* [What you will do] What you return must match the entries word for word, minus the pictures.

*** Begin section ***

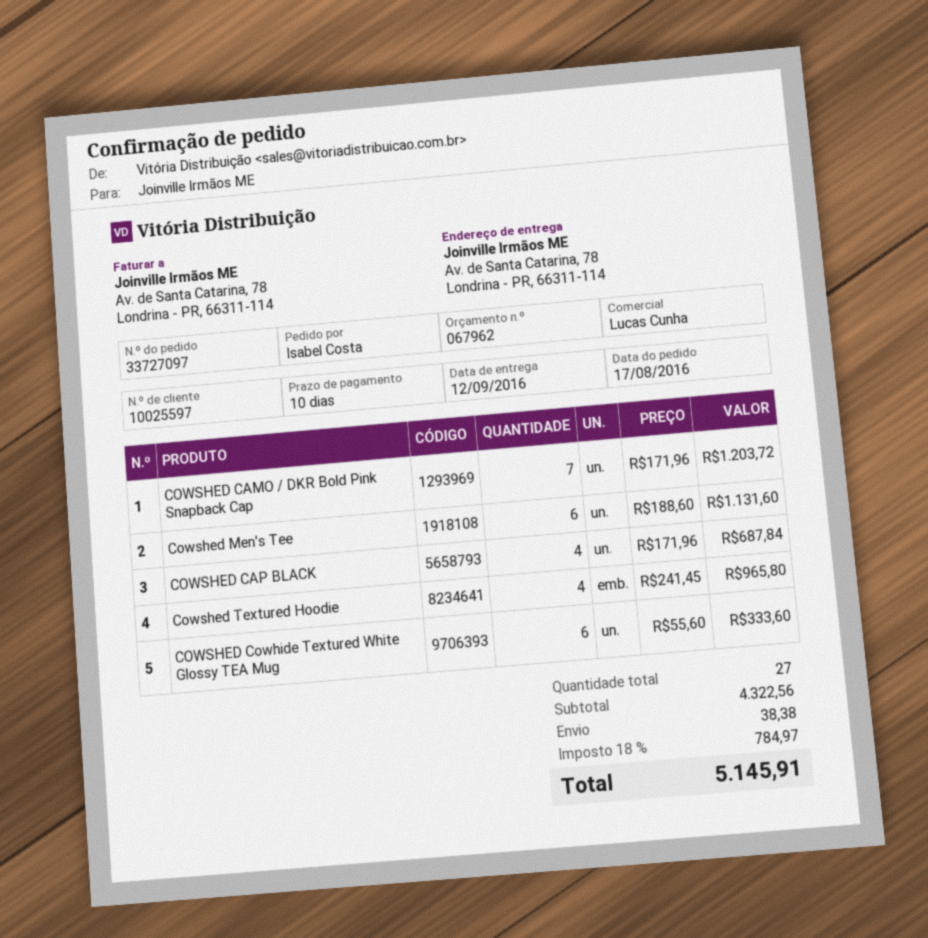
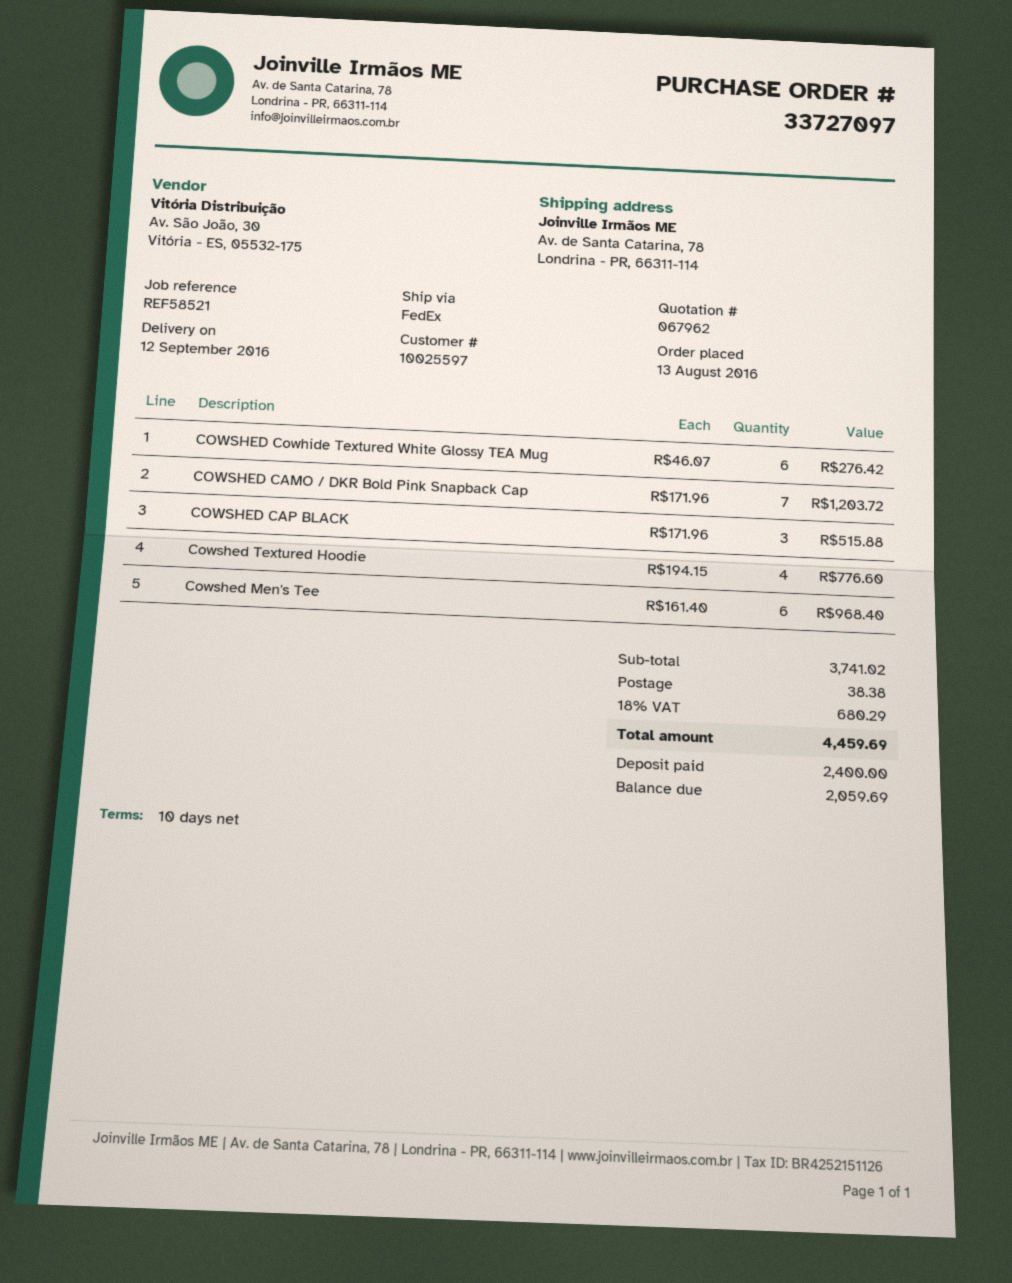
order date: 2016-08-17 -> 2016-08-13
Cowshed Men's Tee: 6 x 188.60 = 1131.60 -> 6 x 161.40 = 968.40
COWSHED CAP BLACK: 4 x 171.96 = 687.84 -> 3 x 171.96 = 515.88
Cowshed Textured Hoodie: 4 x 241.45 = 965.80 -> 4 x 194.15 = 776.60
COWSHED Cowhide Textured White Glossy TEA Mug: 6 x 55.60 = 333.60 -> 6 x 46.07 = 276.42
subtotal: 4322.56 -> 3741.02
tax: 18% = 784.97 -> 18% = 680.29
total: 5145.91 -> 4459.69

*** End section ***

* [Result]
order date: 2016-08-17 -> 2016-08-13
Cowshed Men's Tee: 6 x 188.60 = 1131.60 -> 6 x 161.40 = 968.40
COWSHED CAP BLACK: 4 x 171.96 = 687.84 -> 3 x 171.96 = 515.88
Cowshed Textured Hoodie: 4 x 241.45 = 965.80 -> 4 x 194.15 = 776.60
COWSHED Cowhide Textured White Glossy TEA Mug: 6 x 55.60 = 333.60 -> 6 x 46.07 = 276.42
subtotal: 4322.56 -> 3741.02
tax: 18% = 784.97 -> 18% = 680.29
total: 5145.91 -> 4459.69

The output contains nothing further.